But I will give Geno Brooks some credit.  He's a prolific writer like Tyler Perry, only less God-y stuff, he's clearly got some sweet funding... I mean, 24 producer credits?  He's still just in HIGH SCHOOL, for Gawd'z zake!  And... oops, never mind.  I thought "Logan" was tangentially related to Stan Lee's X-Men.  Lotta balls of clay on that résumé!  One of 'em's bound to stick sometime!  Take this one for example... "Back Door Santa"?  Oh, whatev'z...... (clutching head in hands)

The Trials and Tribulations of Luc Besson S.A.
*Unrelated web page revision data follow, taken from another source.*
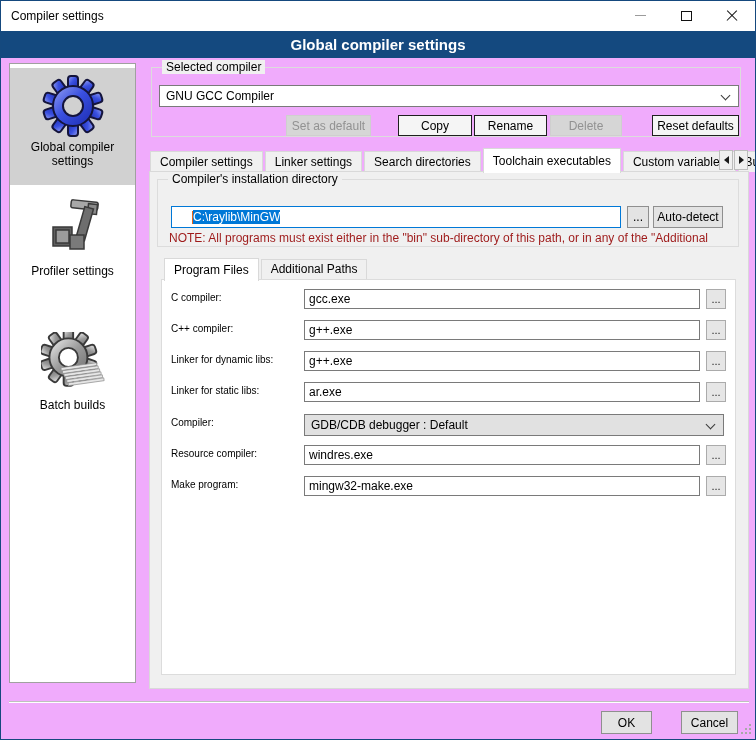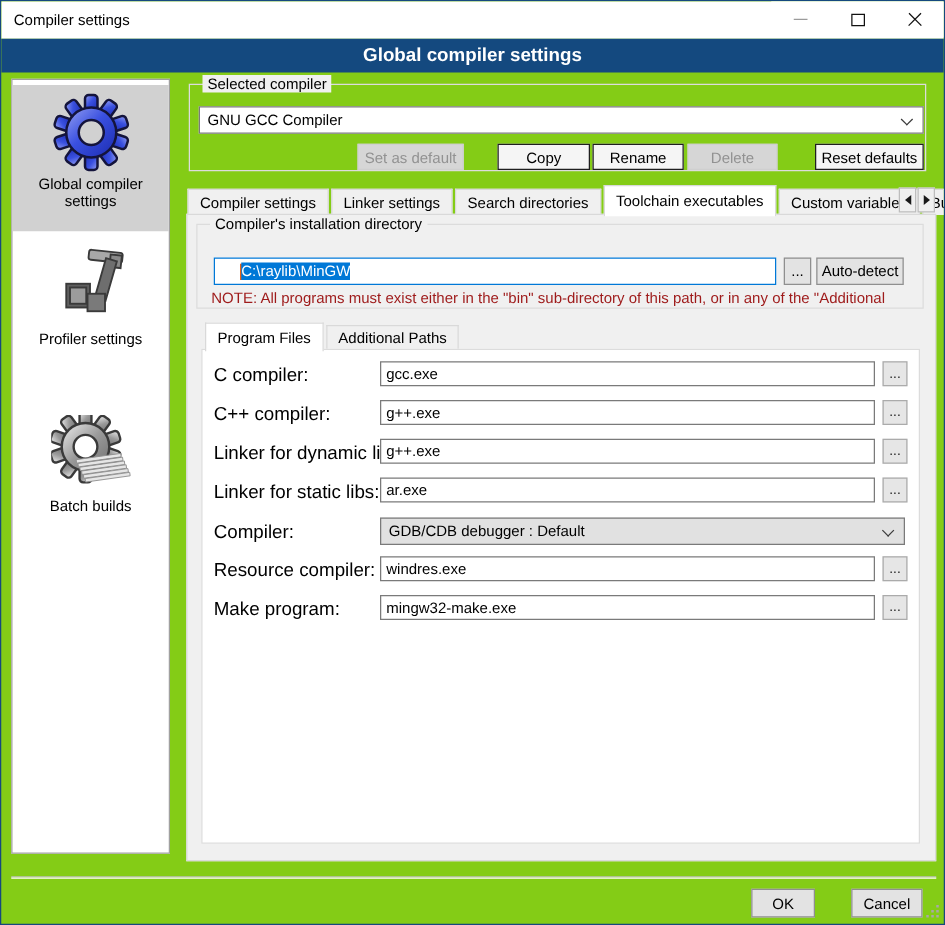--- a/index.html
+++ b/index.html
@@ -6,7 +6,7 @@
   *{box-sizing:border-box;}
   .window{
     position:relative;width:756px;height:740px;
-    background:#84cc16;border:1px solid #15497e;
+    background:#f0abfc;border:1px solid #15497e;
     font-family:"Liberation Sans",sans-serif;font-size:12px;color:#000;
     overflow:hidden;
   }

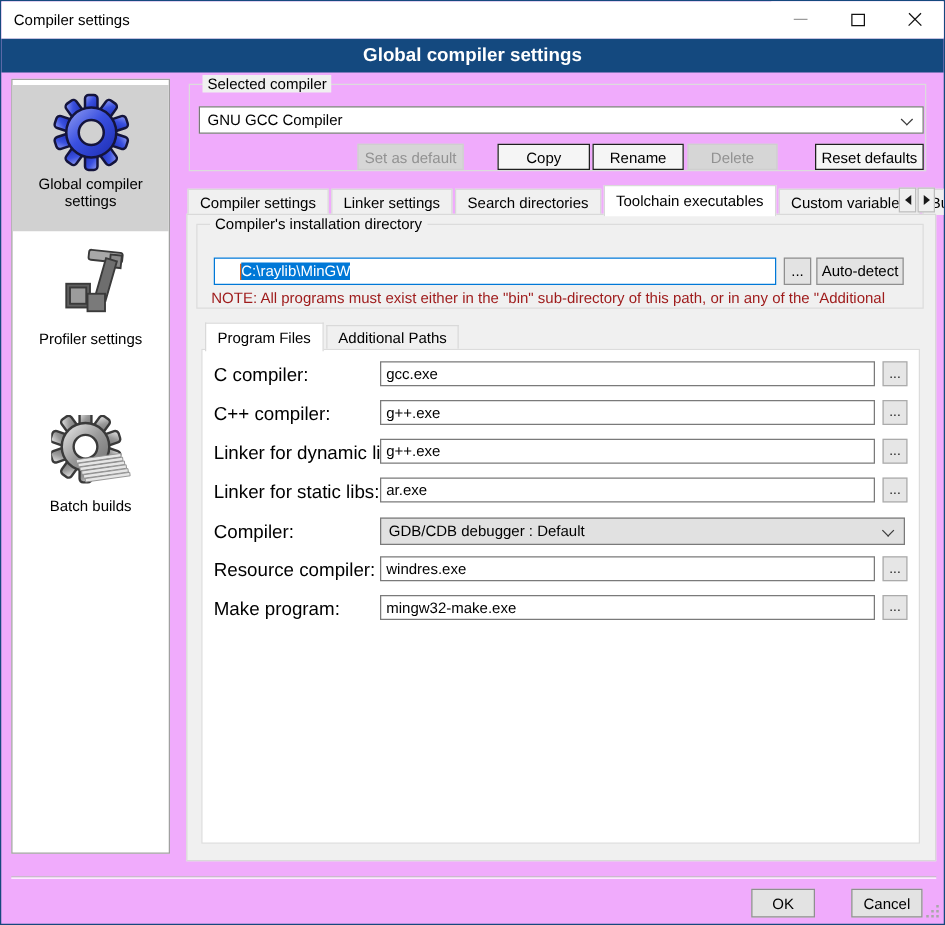--- a/index.html
+++ b/index.html
@@ -217,7 +217,7 @@
   <button class="btn std" style="left:652px;top:205px;width:70px;height:22px;">Auto-detect</button>
   <div class="note" style="left:168px;top:230px;width:562px;">NOTE: All programs must exist either in the "bin" sub-directory of this path, or in any of the "Additional</div>
 
-  <div class="tabstrip" style="left:163px;top:256px;height:23px;">
+  <div class="tabstrip" style="left:163px;top:256px;height:23px;align-items:center;">
     <div class="tab active" style="height:23px;line-height:22px;">Program Files</div>
     <div class="tab" style="height:20px;line-height:19px;">Additional Paths</div>
   </div>

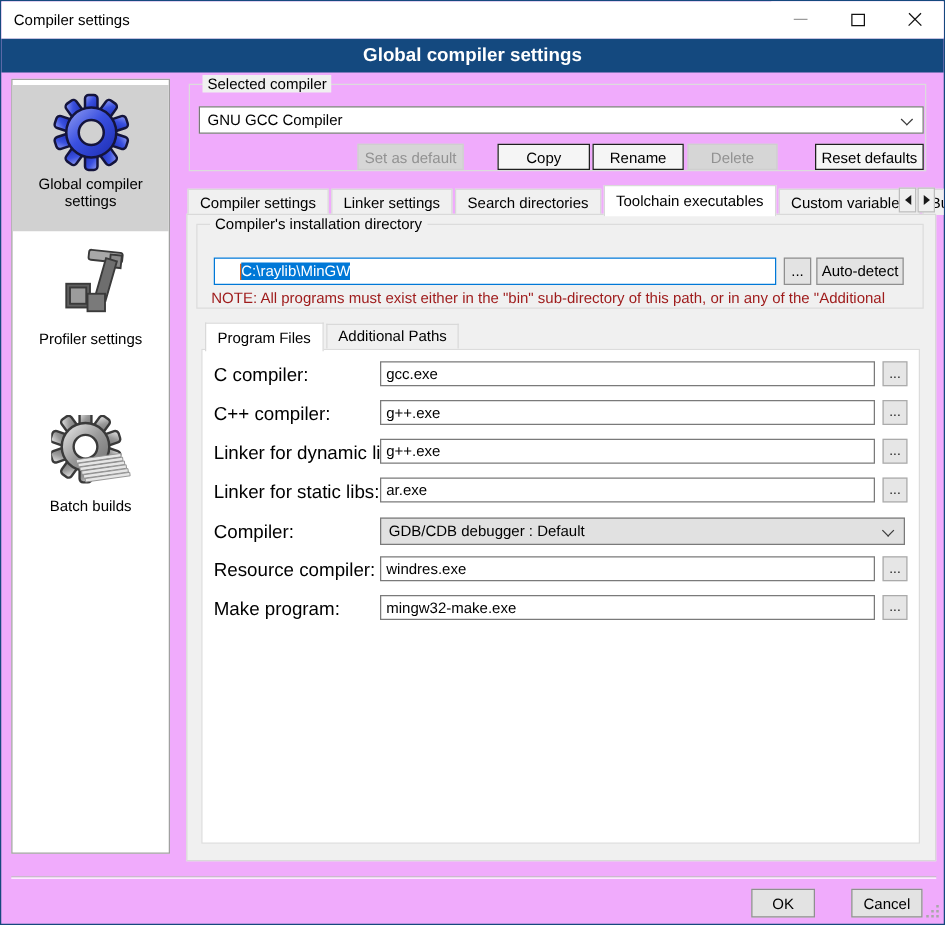--- a/index.html
+++ b/index.html
@@ -55,7 +55,7 @@
   .panel{position:absolute;border:1px solid #d9d9d9;background:#f0f0f0;}
   .panel.white{background:#fff;border:1px solid #dcdcdc;}
   
-  .flabel{position:absolute;left:170px;font-size:15px;white-space:nowrap;}
+  .flabel{position:absolute;left:170px;font-size:10px;white-space:nowrap;}
   .finput{position:absolute;left:303px;width:396px;height:20px;background:#fff;border:1px solid #7a7a7a;line-height:18px;padding:0 4px;overflow:hidden;white-space:nowrap;}
   .fbrowse{position:absolute;left:705px;width:20px;height:20px;background:#e6e6e6;border:1px solid #ababab;font-size:11px;line-height:10px;color:#1a1a1a;text-align:center;padding:0;cursor:default;}
   .fcombo{position:absolute;left:303px;width:420px;height:22px;background:#e1e1e1;border:1px solid #7a7a7a;line-height:20px;padding:0 20px 0 6px;overflow:hidden;white-space:nowrap;cursor:default;}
Fooey.  Phigures.  And here I was, all set to give my two cents about Luc Besson on the eve of his greatest American triumph.  In case you missed it, he's got a new film out this weekend.  It's called Valerian and the City of a Thousand Planets.  On the other hand, Christopher Nolan's got a new film out this weekend, and it's called Dunkirk!  And now, everyone's scrambling for their history books, whether on shelves or just on line.  Why, I'll bet dollars to donuts that Wikipedia's page for Dunkirk is blowing up as we speak.  There's also Girls Trip which marks a triumphant return of form for Queen Latifah, if only for me.  For others, it's probably just the latest in a series of triumphs from the Queen.  Where Girls Trip succeeded where that other one just failed, well... Rough Night, I think it's called.  I ain't afraid to say it: Spike Lee's cousin's got the populist touch!
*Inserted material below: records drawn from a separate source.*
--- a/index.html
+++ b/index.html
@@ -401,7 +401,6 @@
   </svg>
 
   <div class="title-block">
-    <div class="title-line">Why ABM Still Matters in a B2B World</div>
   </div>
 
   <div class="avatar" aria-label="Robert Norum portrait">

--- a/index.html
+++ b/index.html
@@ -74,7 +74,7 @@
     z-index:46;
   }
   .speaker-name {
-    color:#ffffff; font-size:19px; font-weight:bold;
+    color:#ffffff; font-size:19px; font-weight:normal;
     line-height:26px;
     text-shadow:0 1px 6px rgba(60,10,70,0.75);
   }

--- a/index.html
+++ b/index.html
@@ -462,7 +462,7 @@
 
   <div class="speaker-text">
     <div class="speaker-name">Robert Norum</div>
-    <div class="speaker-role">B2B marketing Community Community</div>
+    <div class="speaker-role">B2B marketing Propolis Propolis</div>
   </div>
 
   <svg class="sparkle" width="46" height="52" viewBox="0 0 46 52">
But let's get back to the Spielberg of France, Luc Besson, because he still is in the Top 10 this week, and he's got that new Valerian movie out.  Hard to say if it'll become a new series of his like Arthur and the Invisibles, but only time will tell.  I guess web-centric people got scared off by the title, because just as everyone's an amateur psychiatrist / psychologist now, thanks to these damn computers all over the place... so too is everyone an amateur nutritionist.  And they looked up the word "valerian" and said "Yawn" to themselves... see, valerian root is used to help people get to sleep at night.  It's harder now, on account of these damn internet-connected computers.  One hyperlink leads to another, I'm telling you.  And yet, somehow I keep consistently avoiding stuff like the Drudge Report or that Info Wars web site.  Incidentally, that's still a confusing name to me.  So, Alex Jones has info that's fighting other info?  Wonder where he keeps his tin foil hat.  I guess someone with a tin foil hat who gets into broadcasting is trying to make strides towards recovery; either that, or they're just a hypocrite.
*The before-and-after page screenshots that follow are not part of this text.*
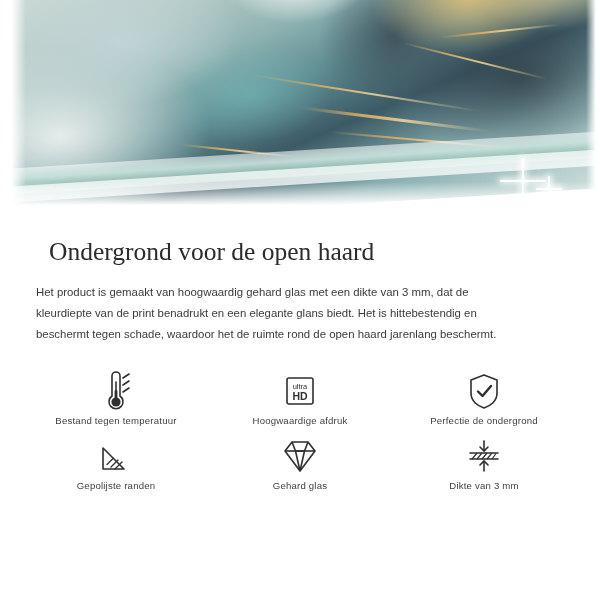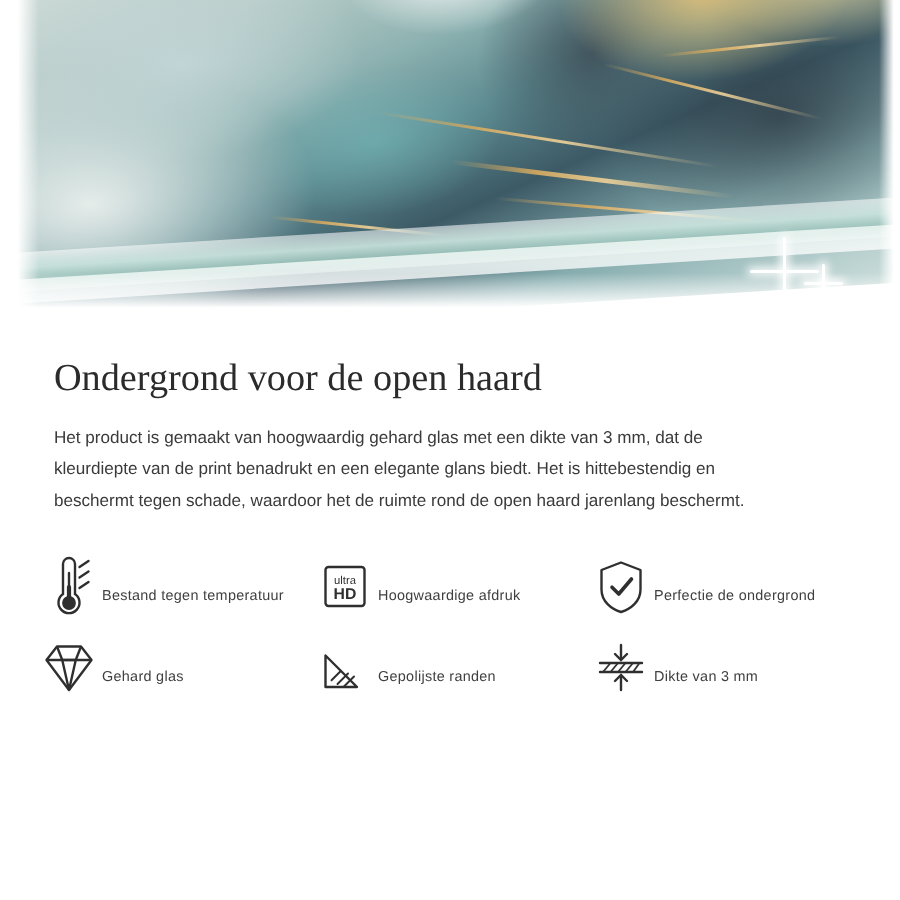--- a/index.html
+++ b/index.html
@@ -93,7 +93,7 @@
     font-size: 25.5px;
     line-height: 32px;
     color: #2b2b2b;
-    padding: 14px 36px 0 36px;
+    padding: 14px 36px 0 49px;
     font-weight: 400;
   }
   .headline .l2 { display: block; }

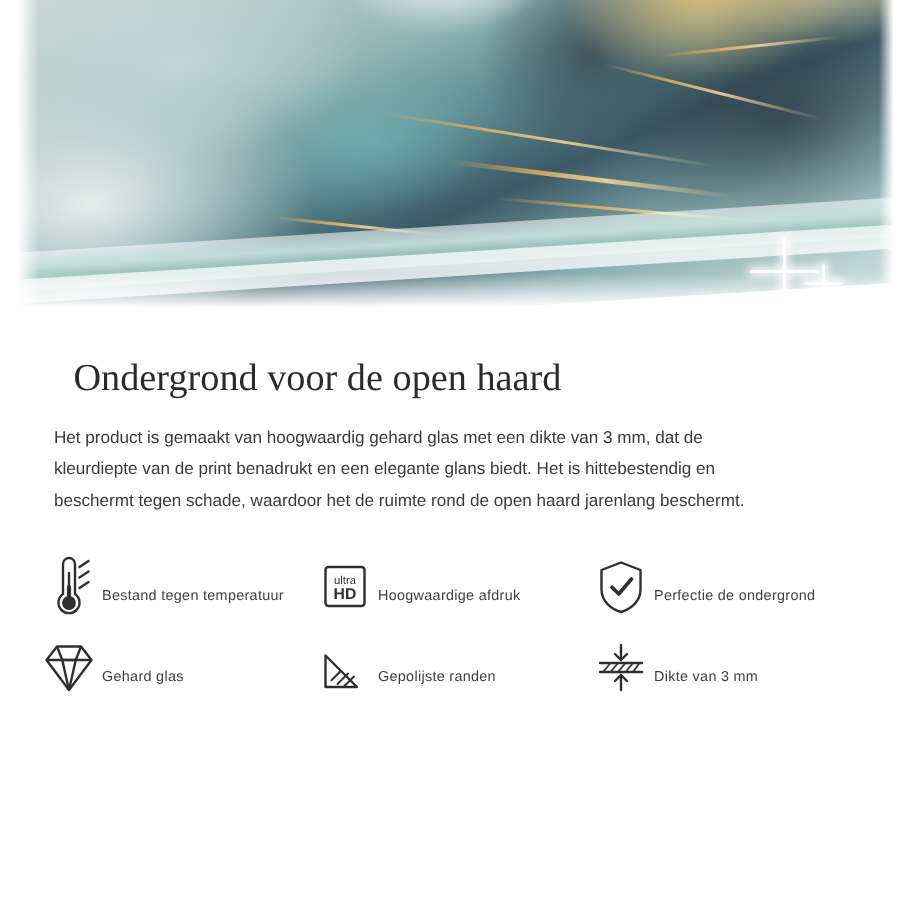--- a/index.html
+++ b/index.html
@@ -112,7 +112,7 @@
     row-gap: 6px;
     padding: 22px 24px 0 24px;
   }
-  .feature { display: flex; flex-direction: row; align-items: center; }
+  .feature { display: flex; flex-direction: column; }
   .feat-icon { height: 48px; display: flex; align-items: center; justify-content: center; }
   .feat-label {
     margin-top: 13px;

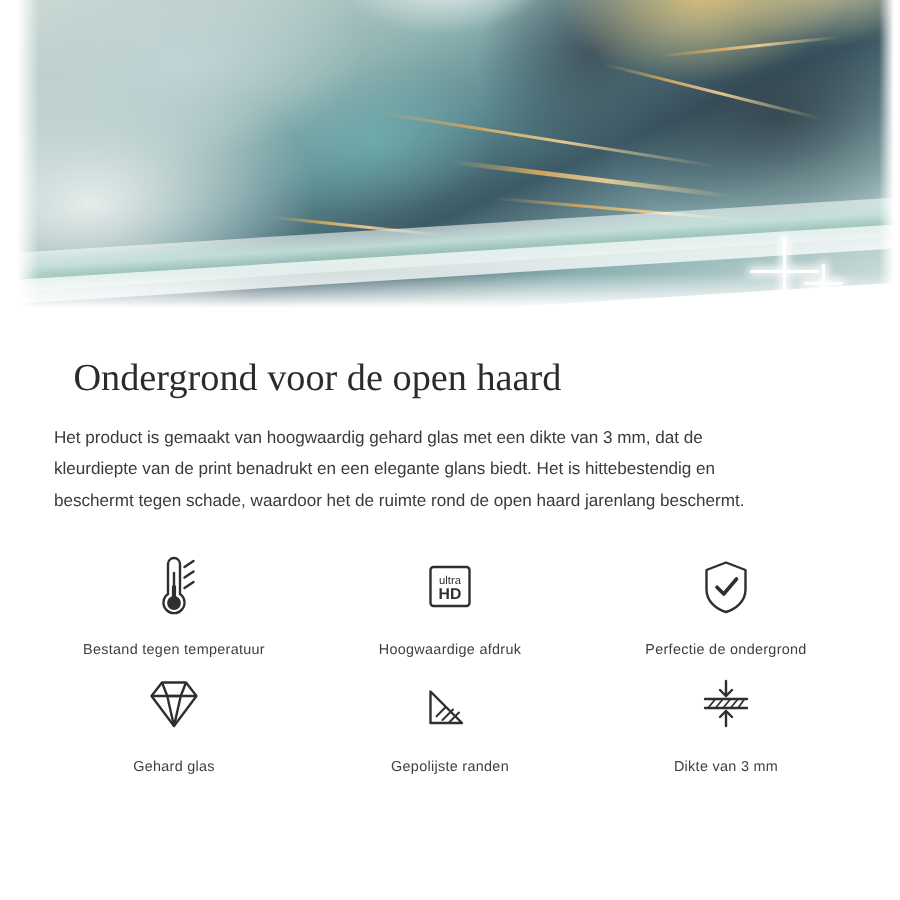--- a/index.html
+++ b/index.html
@@ -115,7 +115,6 @@
   .feature { display: flex; flex-direction: column; }
   .feat-icon { height: 48px; display: flex; align-items: center; justify-content: center; }
   .feat-label {
-    margin-top: 13px;
     font-size: 9.6px;
     color: #3f3f3f;
     text-align: center;

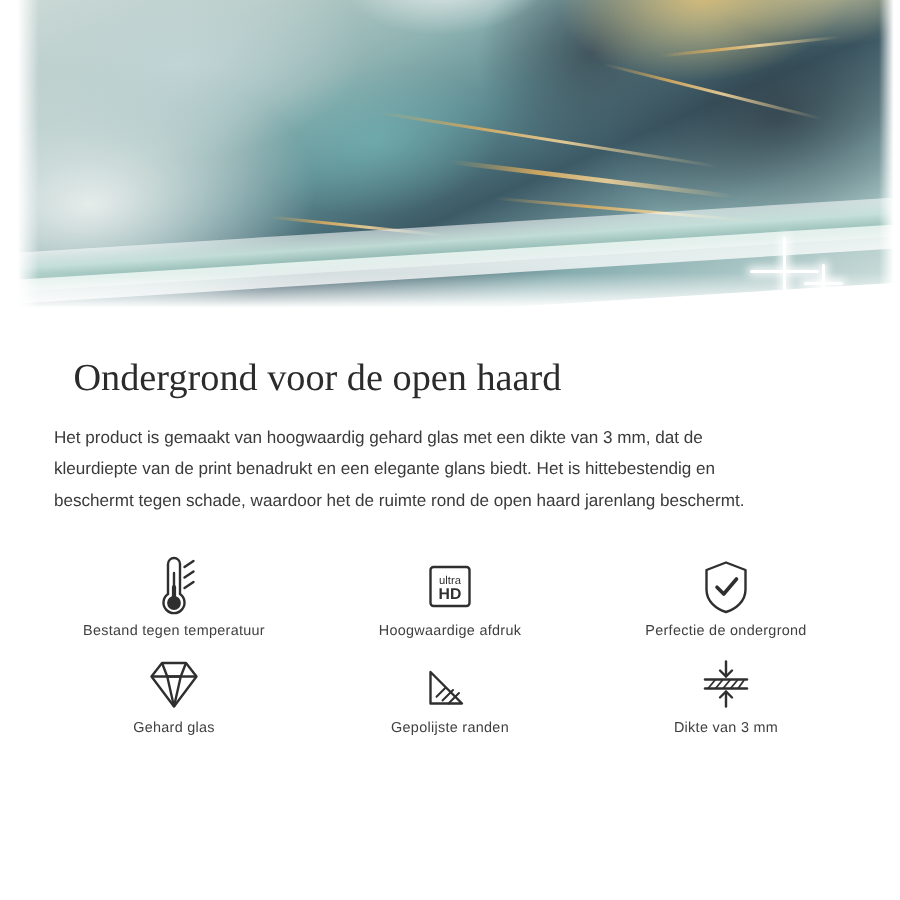--- a/index.html
+++ b/index.html
@@ -195,6 +195,20 @@
       <div class="feature">
         <div class="feat-icon">
           <svg width="44" height="46" viewBox="0 0 44 46">
+            <path d="M9 36 V15 L30 36 Z" fill="none" stroke="#2f2f2f" stroke-width="1.6" stroke-linejoin="round"></path>
+            <g stroke="#2f2f2f" stroke-width="1.3" stroke-linecap="round">
+              <line x1="13" y1="31.5" x2="19" y2="25.5"></line>
+              <line x1="17" y1="34" x2="24" y2="27"></line>
+              <line x1="21" y1="36" x2="28" y2="29"></line>
+            </g>
+          </svg>
+        </div>
+        <div class="feat-label">Gepolijste randen</div>
+      </div>
+
+      <div class="feature">
+        <div class="feat-icon">
+          <svg width="44" height="46" viewBox="0 0 44 46">
             <g fill="none" stroke="#2f2f2f" stroke-width="1.6" stroke-linejoin="round">
               <path d="M7 18 L14 9 H30 L37 18 L22 38 Z"></path>
               <path d="M7 18 H37"></path>
@@ -205,20 +219,6 @@
           </svg>
         </div>
         <div class="feat-label">Gehard glas</div>
-      </div>
-
-      <div class="feature">
-        <div class="feat-icon">
-          <svg width="44" height="46" viewBox="0 0 44 46">
-            <path d="M9 36 V15 L30 36 Z" fill="none" stroke="#2f2f2f" stroke-width="1.6" stroke-linejoin="round"></path>
-            <g stroke="#2f2f2f" stroke-width="1.3" stroke-linecap="round">
-              <line x1="13" y1="31.5" x2="19" y2="25.5"></line>
-              <line x1="17" y1="34" x2="24" y2="27"></line>
-              <line x1="21" y1="36" x2="28" y2="29"></line>
-            </g>
-          </svg>
-        </div>
-        <div class="feat-label">Gepolijste randen</div>
       </div>
 
       <div class="feature">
But back once again to Ph.D. recipient and writer of The Karate Kid Robert Mark Kamen's favourite writing partner, Luc Besson.  Kamen's Ph.D. is apparently about "American studies."  Not every Ph.D. bearer who wrote about American studies can turn it into a successful Hollywood career, mind you.  Now, earlier, I referred to Luc Besson as the Spielberg of France.  I can already sense some of you taking issue with that.  I mean, how many Victoria's Secret models has Spielberg worked with?  One?  Two?  Besson's probably got way more under his belt!  Take Angel-A's Rie Rasmussen, fer instance.  Or how about Gisele Bundchen in 2004's Taxi?  Incidentally, ALSO WITH Queen Latifah!!!  It's all come full circle so quickly.  See, not only is Luc Besson a prolific writer and director, saving all the A-list projects for himself of course... but he's also got his fingers squarely on the pulse of the douchebag class.  Coked-up models, people who just like to dress up in pork pie hats and cowboy boots... and no uggos.  Absolutely no uggos.  I mean, dayamn!  Even the UGGO aliens in Valerian aren't Uggo's.  Only the best and most photogenic for Luc.
But he hasn't got time for all the stuff he writes.  He's kinda like Stephen King that way.  And while Luc doesn't seem to have gone so far as to use a pseudonym like Richard Bachman or Chris Gaines, he does farm out the B-projects and lower to individuals he feels are qualified to do the heavy lifting.  Individuals like Olivier Megaton, Olivier Dahan, Olivier Van Hoofstadt... almost anyone with the first name Olivier.  Reminds him of his youth when he saw Olivier in... something.  Maybe Spartacus.  Because if you want to be a global phenomenon like Luc Besson, you've got to try and conquer the American market, which means working with handsome bastards like McG, or Tim Matheson, an older version of McG.  And others like Glenn Ficarra and John Requa, and Tim Story and Alek Kardashian... I mean, Keshishian.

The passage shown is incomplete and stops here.